**What is being asked**
When you reach the line in the data below that contains "[470,661,583,674] this class", please start repeating lines exactly, and stop after the line that contains "(827, 694) none", repeating nothing else.

**Dataset excerpts**
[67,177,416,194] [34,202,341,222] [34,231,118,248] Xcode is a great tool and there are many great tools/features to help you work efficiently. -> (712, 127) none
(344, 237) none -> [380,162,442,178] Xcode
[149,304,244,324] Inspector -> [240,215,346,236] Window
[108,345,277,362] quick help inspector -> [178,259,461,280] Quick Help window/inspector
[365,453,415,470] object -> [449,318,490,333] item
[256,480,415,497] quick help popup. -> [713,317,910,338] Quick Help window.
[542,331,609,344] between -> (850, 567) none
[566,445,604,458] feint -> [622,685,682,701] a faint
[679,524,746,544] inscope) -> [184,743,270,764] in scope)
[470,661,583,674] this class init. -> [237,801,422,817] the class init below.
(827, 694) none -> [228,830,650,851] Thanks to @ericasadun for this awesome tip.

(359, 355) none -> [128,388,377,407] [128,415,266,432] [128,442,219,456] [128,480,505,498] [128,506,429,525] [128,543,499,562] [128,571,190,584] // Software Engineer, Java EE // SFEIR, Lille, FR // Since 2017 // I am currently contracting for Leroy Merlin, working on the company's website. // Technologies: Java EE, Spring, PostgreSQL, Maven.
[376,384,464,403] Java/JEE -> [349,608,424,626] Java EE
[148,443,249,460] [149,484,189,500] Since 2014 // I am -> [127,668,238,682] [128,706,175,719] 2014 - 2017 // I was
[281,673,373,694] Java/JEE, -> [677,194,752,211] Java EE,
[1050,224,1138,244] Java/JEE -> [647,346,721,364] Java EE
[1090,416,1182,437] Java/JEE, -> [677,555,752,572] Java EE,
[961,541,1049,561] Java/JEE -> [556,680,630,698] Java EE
--
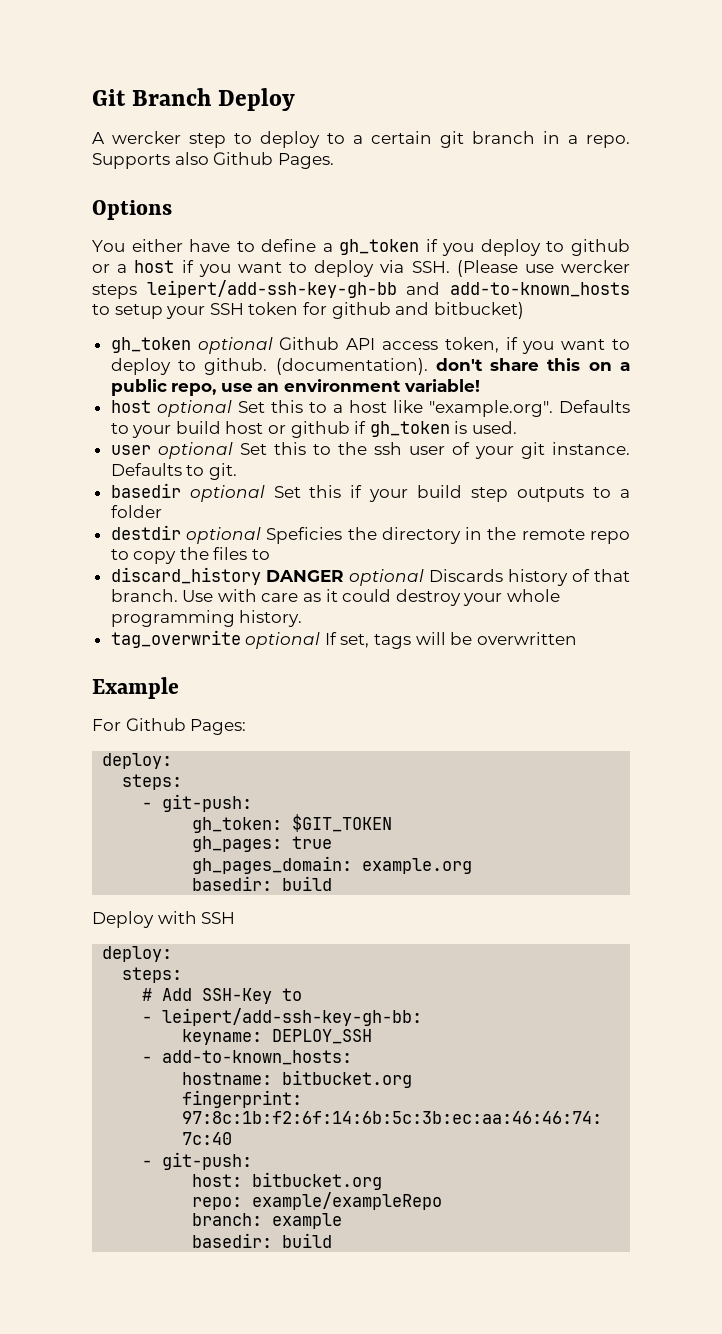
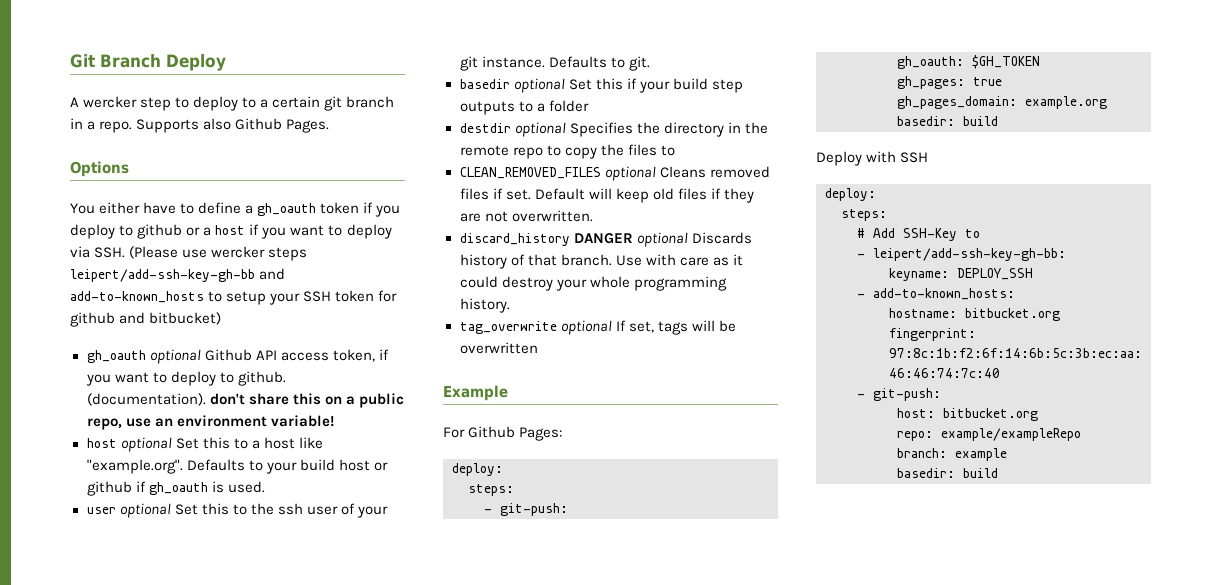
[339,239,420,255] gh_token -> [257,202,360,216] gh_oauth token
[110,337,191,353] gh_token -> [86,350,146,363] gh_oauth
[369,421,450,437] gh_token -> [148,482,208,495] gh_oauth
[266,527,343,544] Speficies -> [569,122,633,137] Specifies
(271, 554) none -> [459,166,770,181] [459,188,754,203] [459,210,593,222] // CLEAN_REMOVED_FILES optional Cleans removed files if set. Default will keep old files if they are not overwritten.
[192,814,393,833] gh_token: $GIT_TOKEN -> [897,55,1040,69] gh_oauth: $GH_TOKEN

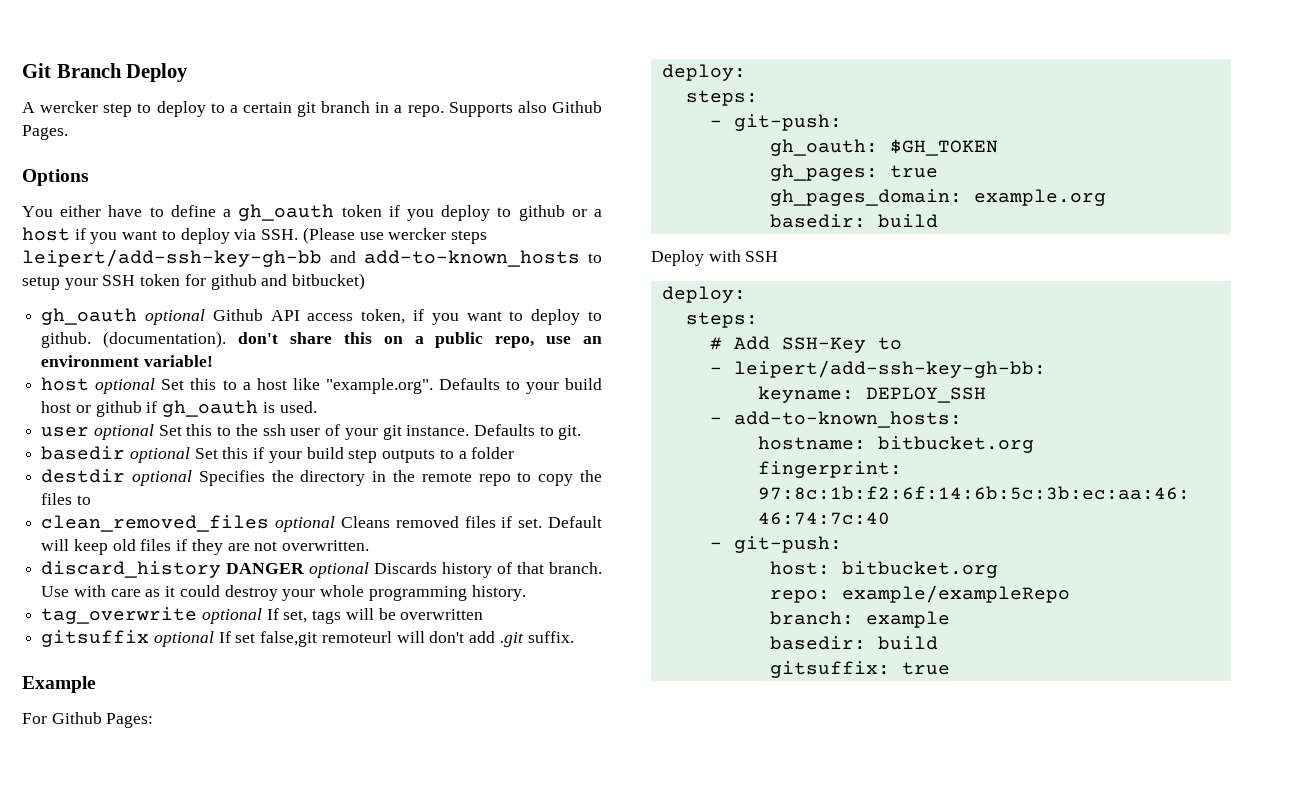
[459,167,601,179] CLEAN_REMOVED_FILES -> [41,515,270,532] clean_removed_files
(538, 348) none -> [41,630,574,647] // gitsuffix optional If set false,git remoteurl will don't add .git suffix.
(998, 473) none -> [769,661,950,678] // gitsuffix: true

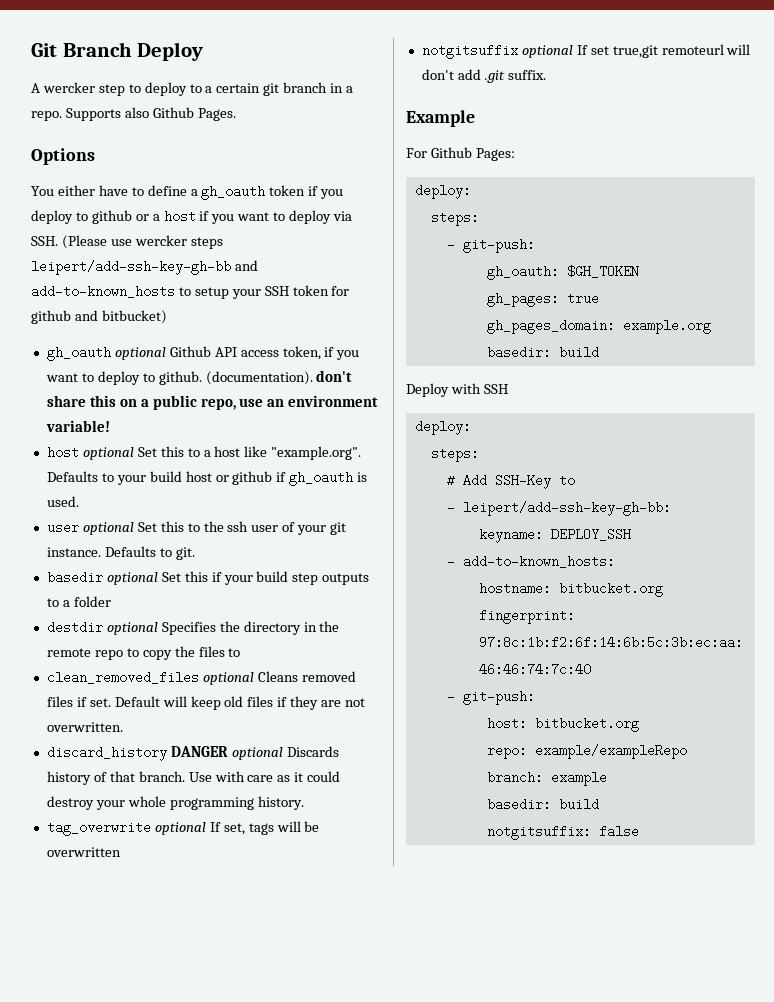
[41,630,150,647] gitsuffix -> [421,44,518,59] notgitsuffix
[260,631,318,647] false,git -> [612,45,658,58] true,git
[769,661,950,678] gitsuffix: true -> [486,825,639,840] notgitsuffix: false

**Answer to this problem**
[470,661,583,674] this class init. -> [237,801,422,817] the class init below.
(827, 694) none -> [228,830,650,851] Thanks to @ericasadun for this awesome tip.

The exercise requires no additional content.